Then there was a little scuffling noise beneath him. A hand touched his foot.

“It’s—it’s me, Tommy.” Evelyn crowded up beside him and whispered shakenly: “It—it was so lonesome down there, so quiet.”

Tommy frowned unhappily in the darkness. If he sent her back, she would know it was because he knew danger lurked here. Then she would worry. If he did not send her back….

“I’ll go back the minute you tell me,” she insisted forlornly. “Honestly. But—I was lonesome.”

Tommy slipped his arm about her.

“Woman,” he said sternly. “I’m going to let you stay ten minutes, so you can brag to our grandchildren that you were the first Earth-girl ever to be kissed in the Fifth Dimension. But I want you down in the laboratory so you won’t be in my way if I start running!”

His tone was the right one. She even laughed a little, softly, as he pressed her to him. Then she clung to his hand and tried eagerly to pierce the darkness all about them.

“You’ll be able to see something presently,” he assured her in a low tone. “Just keep quiet, now.”


She gazed up at the stars, then around in the so-nearly complete obscurity. Tommy answered her comments abstractedly, after a little. He was not quite sure that certain irregular sounds, yet far distant, were not actually quite regular ones. The Ragged Men Smithers had shot into had run away. But they would come back and they might come with Jacaro and his gunmen as allies. If those distant sounds were men….

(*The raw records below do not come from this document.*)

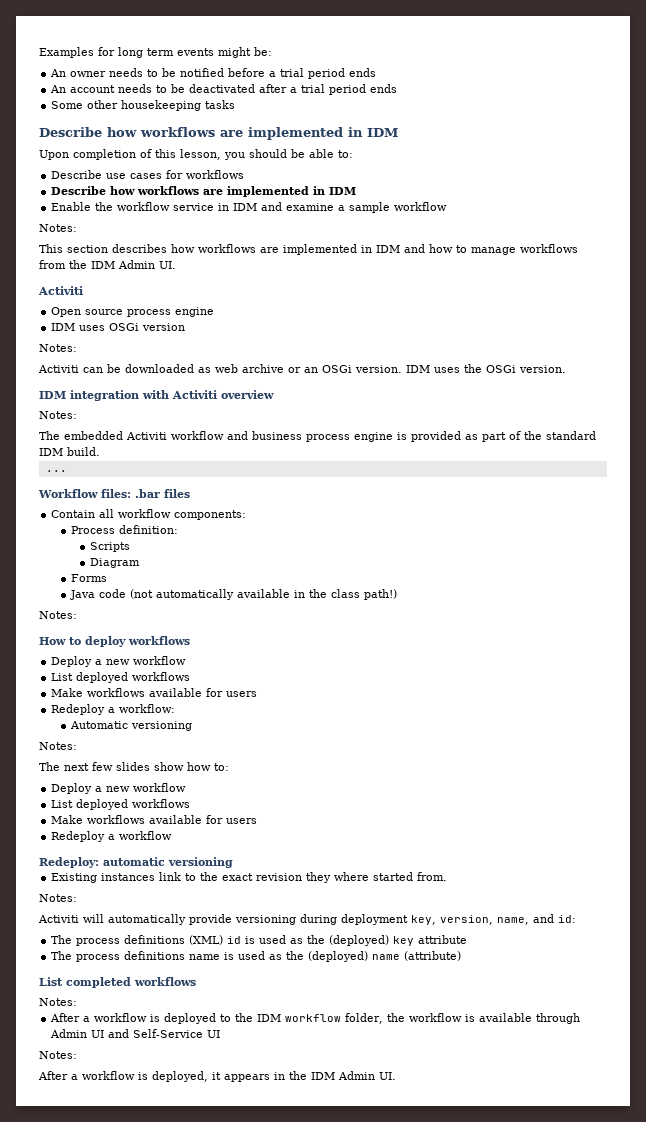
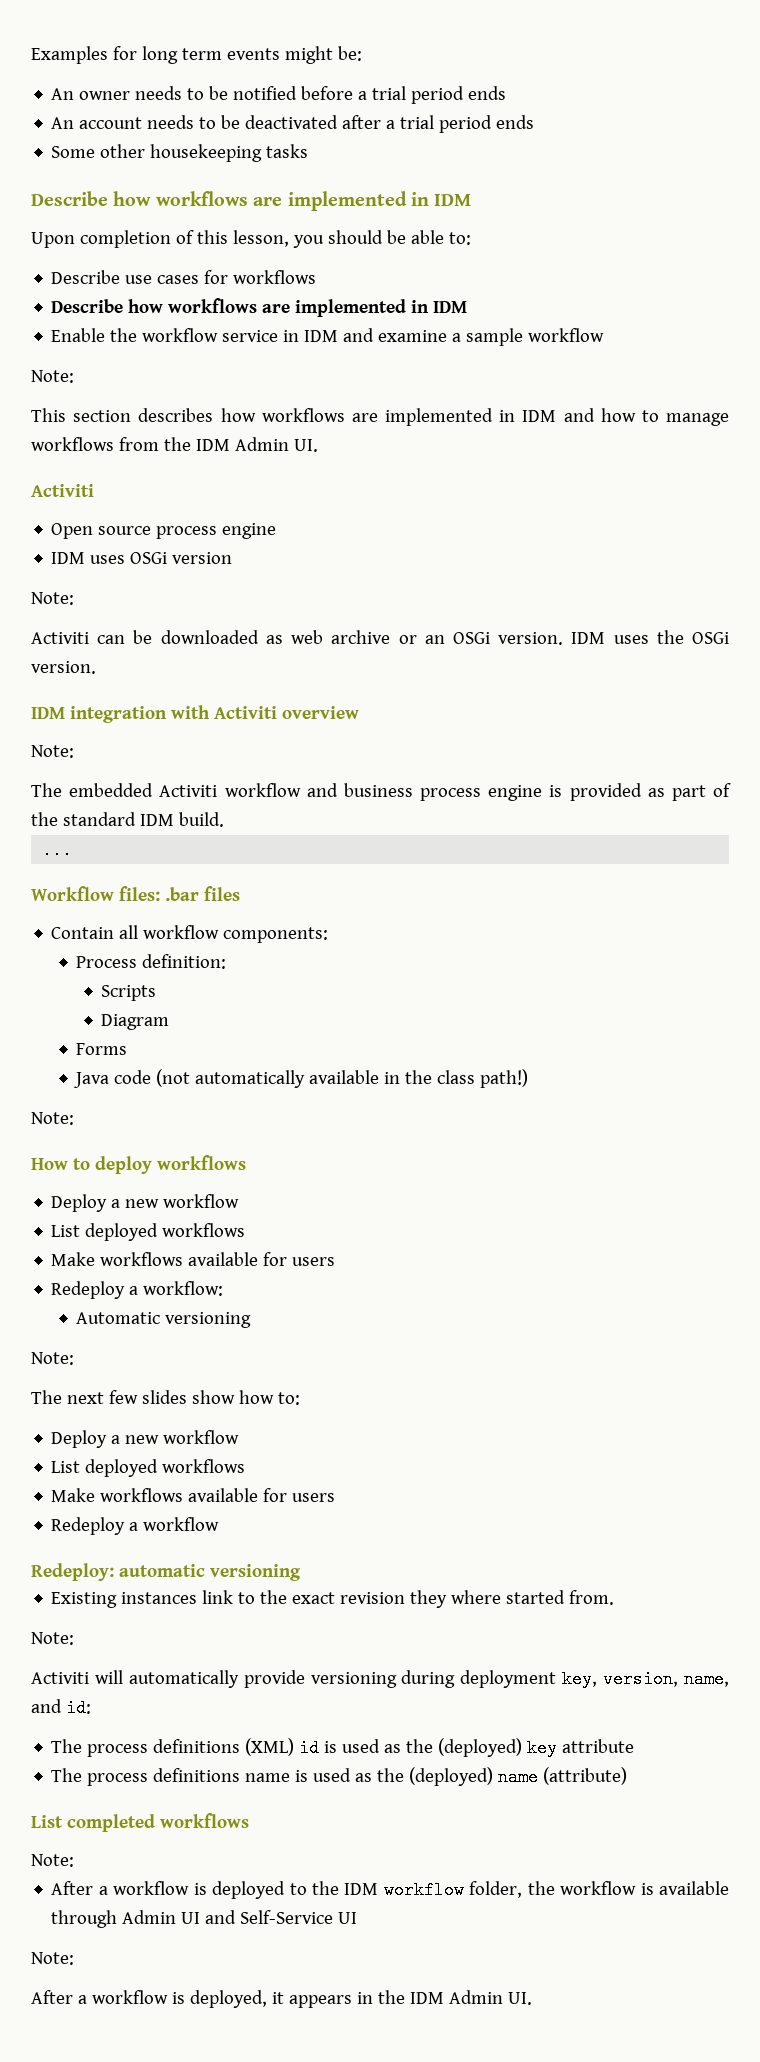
  Enable the workflow service in IDM and examine a sample workflow
- Notes:
+ Note:
  IDM uses OSGi version
- Notes:
+ Note:
  IDM integration with Activiti overview
- Notes:
+ Note:
  Java code (not automatically available in the class path!)
- Notes:
+ Note:
  Automatic versioning
- Notes:
+ Note:
  Existing instances link to the exact revision they where started from.
- Notes:
+ Note:
  List completed workflows
- Notes:
+ Note:
  After a workflow is deployed to the IDM workflow folder, the workflow is available through Admin UI and Self-Service UI
- Notes:
+ Note:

She withdrew her hand from his. Her back was toward him then, as she tried to pierce the darkness with her eyes. Tommy listened uneasily to the distant sound. Suddenly he felt Evelyn bump against his shoulder. He turned sharply—and she was out of the Tube! She was walking steadily off into the darkness!

“Evelyn! Evelyn!”

She did not falter or turn. He switched on the flashlight beneath his gun barrel and leaped out of the Tube himself. The light swept about. Evelyn’s lithe figure kept moving away from him. Then his heart stood still. There were eyes beyond her in the darkness, huge, monstrous, steady eyes, half a yard apart in a head like something out of hell. And he could not fire because Evelyn was between the Thing and himself. Its eyes glowed unholily—fascinating, hypnotic, insane….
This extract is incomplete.